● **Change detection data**

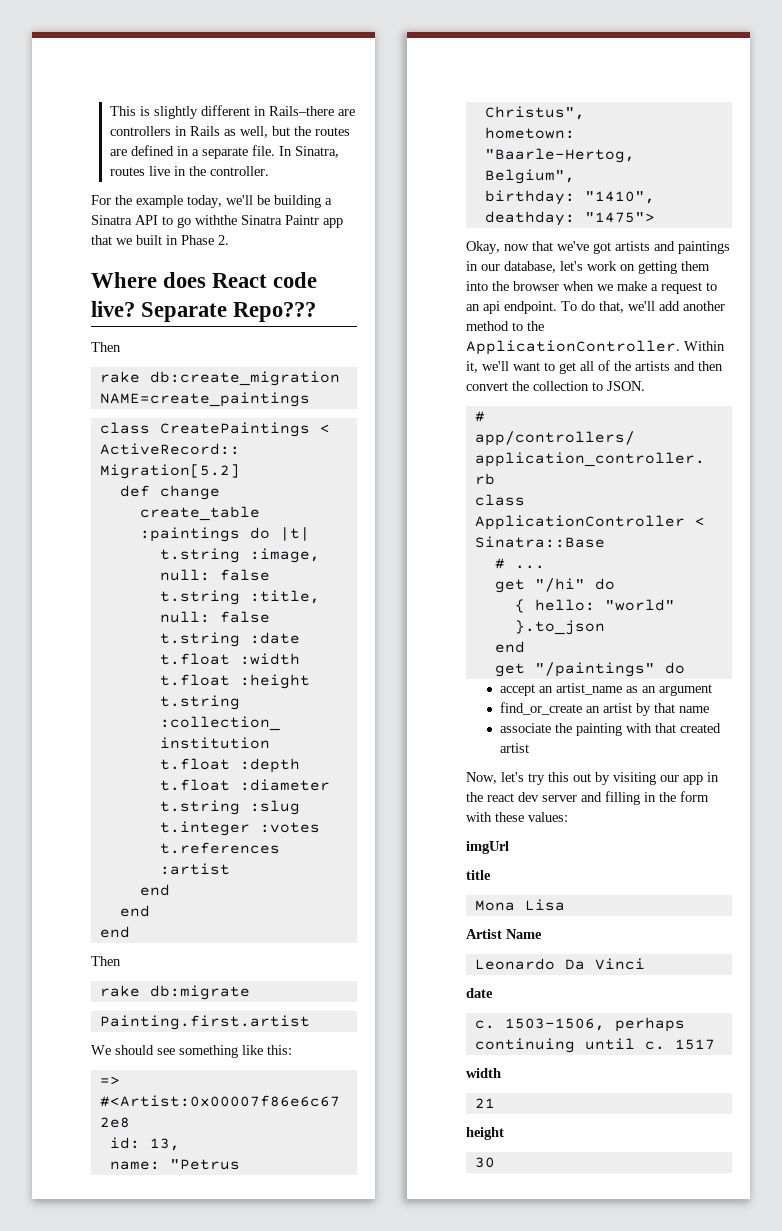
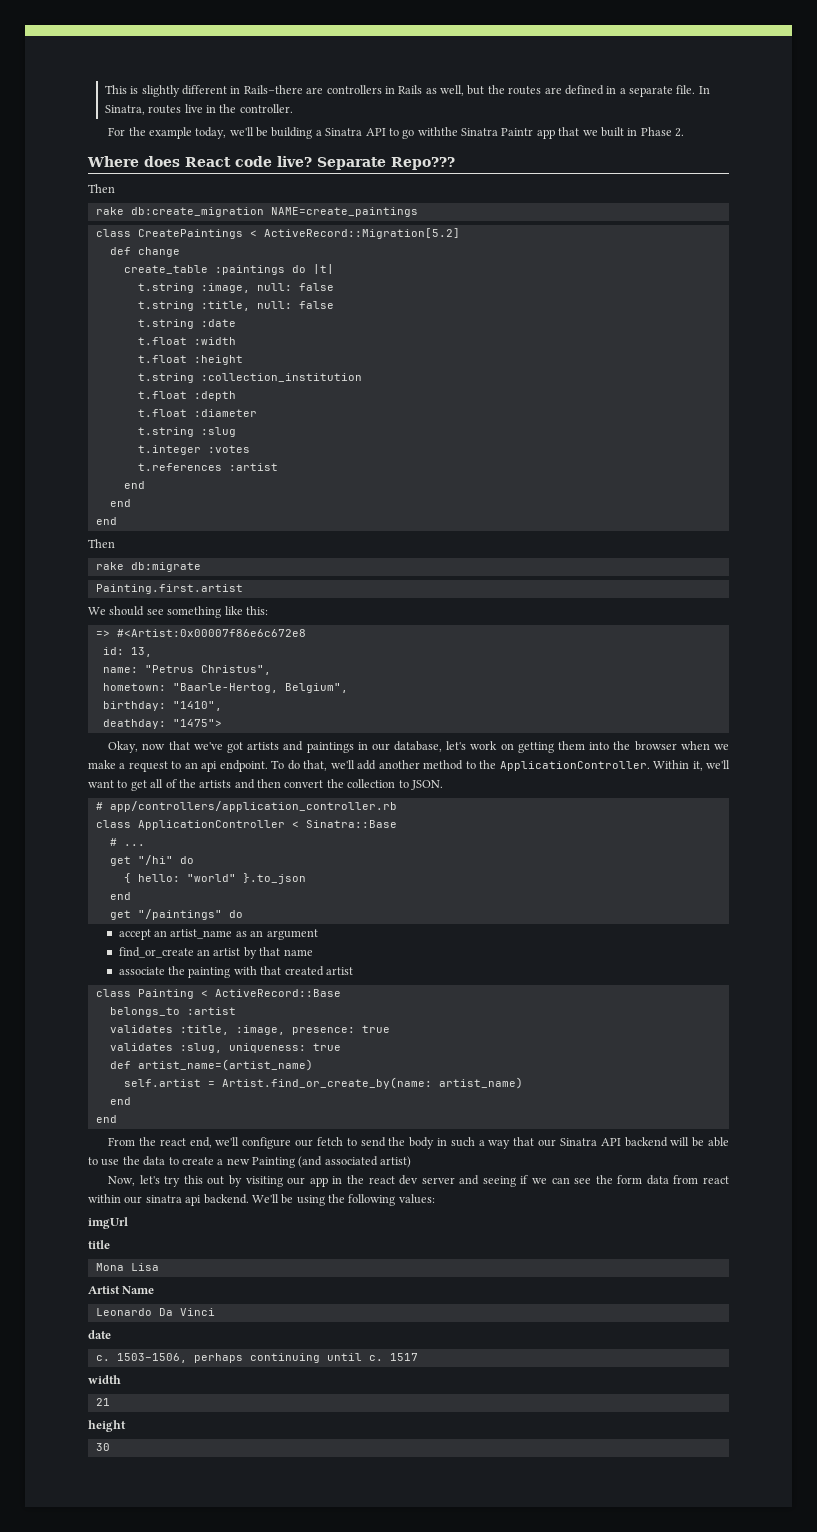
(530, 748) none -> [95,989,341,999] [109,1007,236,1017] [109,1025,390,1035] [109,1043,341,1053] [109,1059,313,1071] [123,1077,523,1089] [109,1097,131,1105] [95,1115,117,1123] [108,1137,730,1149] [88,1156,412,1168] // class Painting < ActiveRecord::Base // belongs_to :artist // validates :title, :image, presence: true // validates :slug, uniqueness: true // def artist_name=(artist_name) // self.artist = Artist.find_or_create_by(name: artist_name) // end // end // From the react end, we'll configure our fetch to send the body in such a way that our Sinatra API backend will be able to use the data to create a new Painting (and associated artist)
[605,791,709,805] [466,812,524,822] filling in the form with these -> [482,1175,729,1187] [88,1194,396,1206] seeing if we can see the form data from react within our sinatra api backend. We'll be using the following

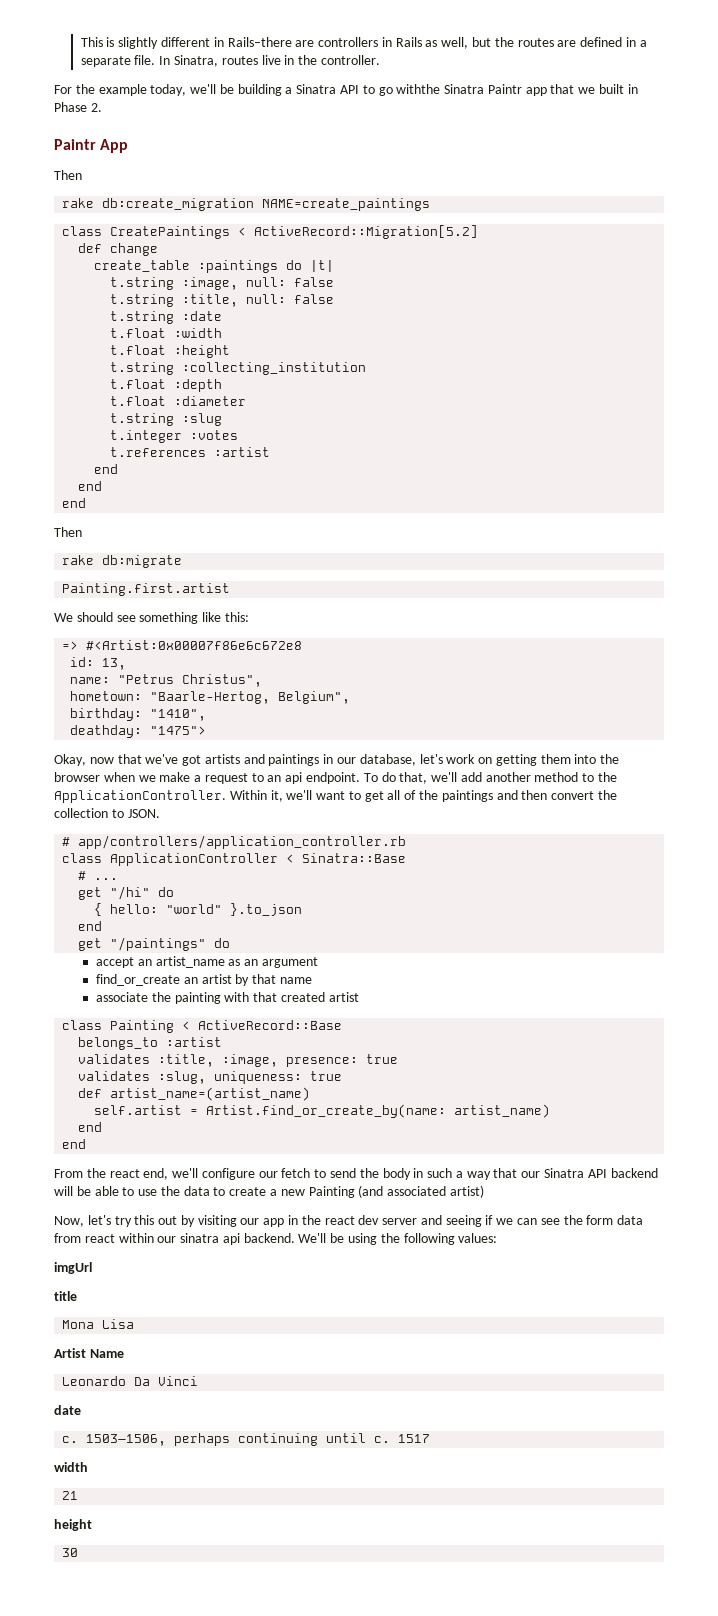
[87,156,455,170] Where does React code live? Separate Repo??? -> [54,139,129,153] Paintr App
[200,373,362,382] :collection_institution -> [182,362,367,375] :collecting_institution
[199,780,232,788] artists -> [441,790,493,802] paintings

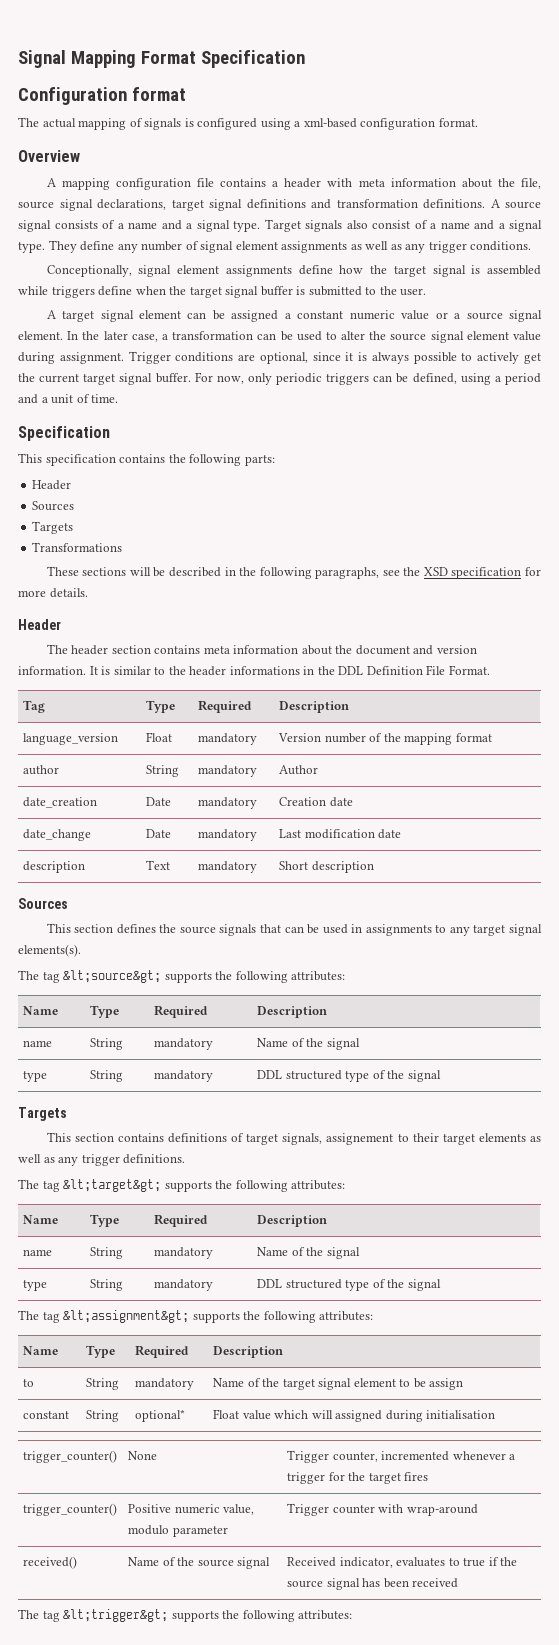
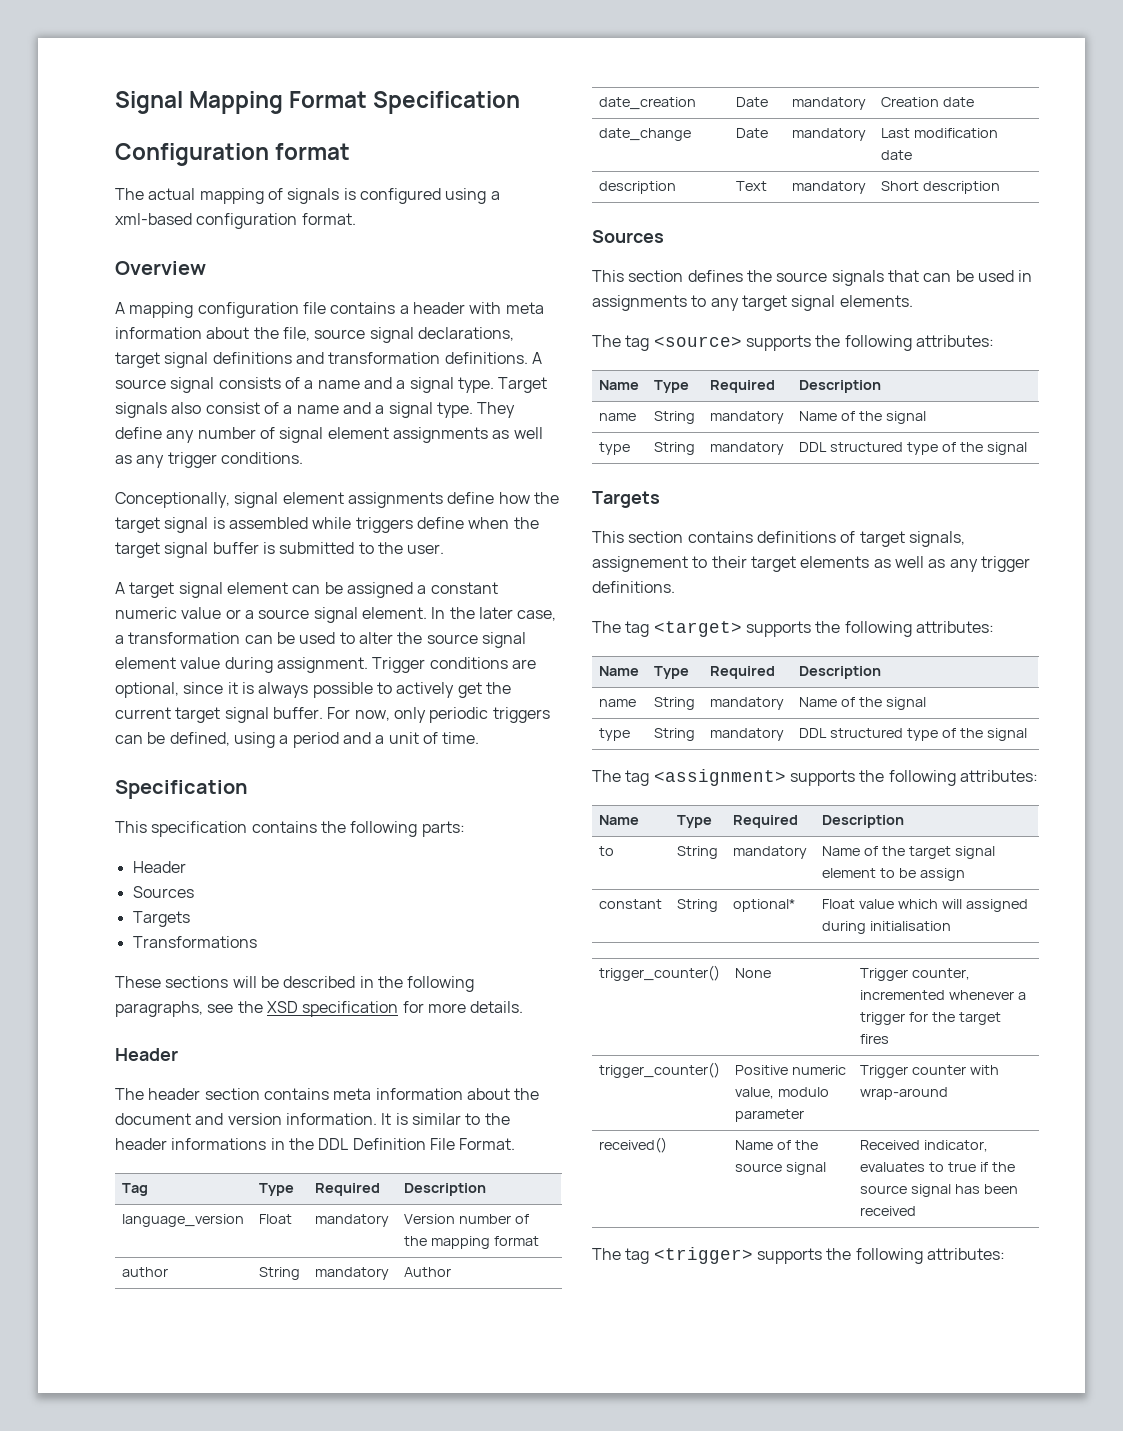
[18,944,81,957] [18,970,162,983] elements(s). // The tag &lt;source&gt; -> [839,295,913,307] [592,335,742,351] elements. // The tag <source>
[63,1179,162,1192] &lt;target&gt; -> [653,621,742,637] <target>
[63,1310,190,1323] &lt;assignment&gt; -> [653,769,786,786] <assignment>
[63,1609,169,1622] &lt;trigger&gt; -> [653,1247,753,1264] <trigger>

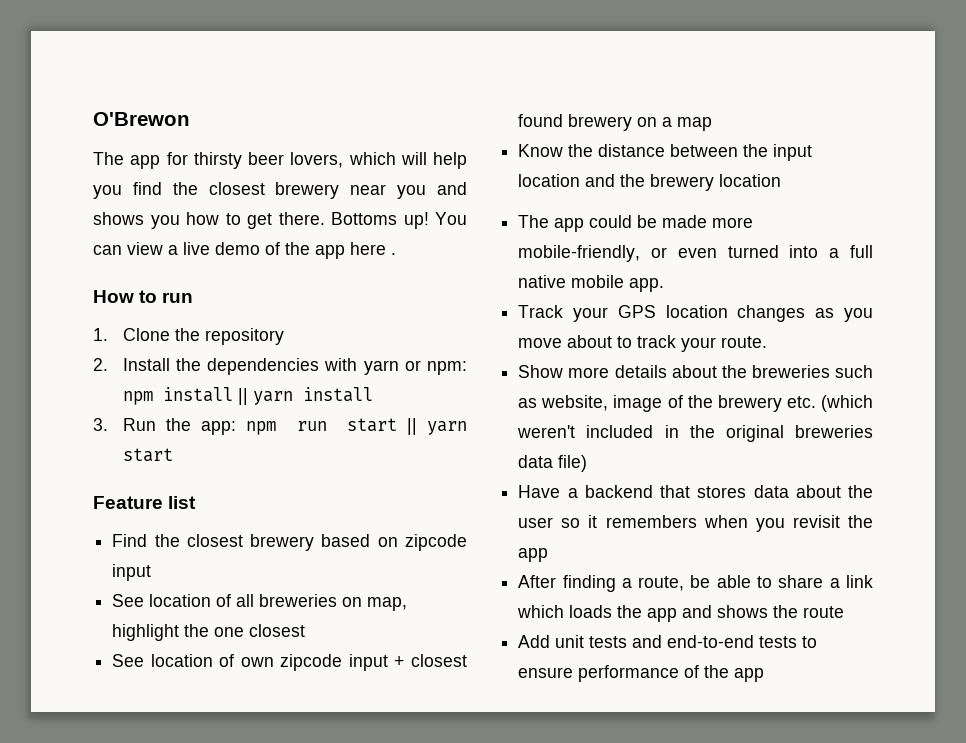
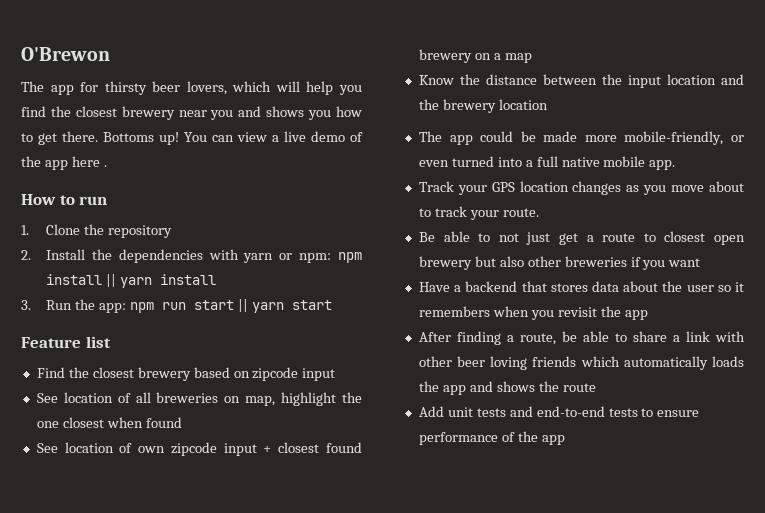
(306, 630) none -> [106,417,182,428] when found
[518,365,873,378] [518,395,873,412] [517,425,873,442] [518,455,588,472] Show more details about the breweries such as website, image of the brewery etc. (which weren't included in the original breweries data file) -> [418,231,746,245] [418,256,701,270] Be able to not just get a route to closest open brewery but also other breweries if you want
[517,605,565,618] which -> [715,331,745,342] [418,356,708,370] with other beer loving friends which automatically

● **The problem**
Please print the lines above word for word, starting at the one with "[18,944,81,957] [18,970,162,983] elements(s)." and ending at the one with "(306, 630) none", both included, and without any picture.

● **Answer section**
[18,944,81,957] [18,970,162,983] elements(s). // The tag &lt;source&gt; -> [839,295,913,307] [592,335,742,351] elements. // The tag <source>
[63,1179,162,1192] &lt;target&gt; -> [653,621,742,637] <target>
[63,1310,190,1323] &lt;assignment&gt; -> [653,769,786,786] <assignment>
[63,1609,169,1622] &lt;trigger&gt; -> [653,1247,753,1264] <trigger>

(306, 630) none -> [106,417,182,428] when found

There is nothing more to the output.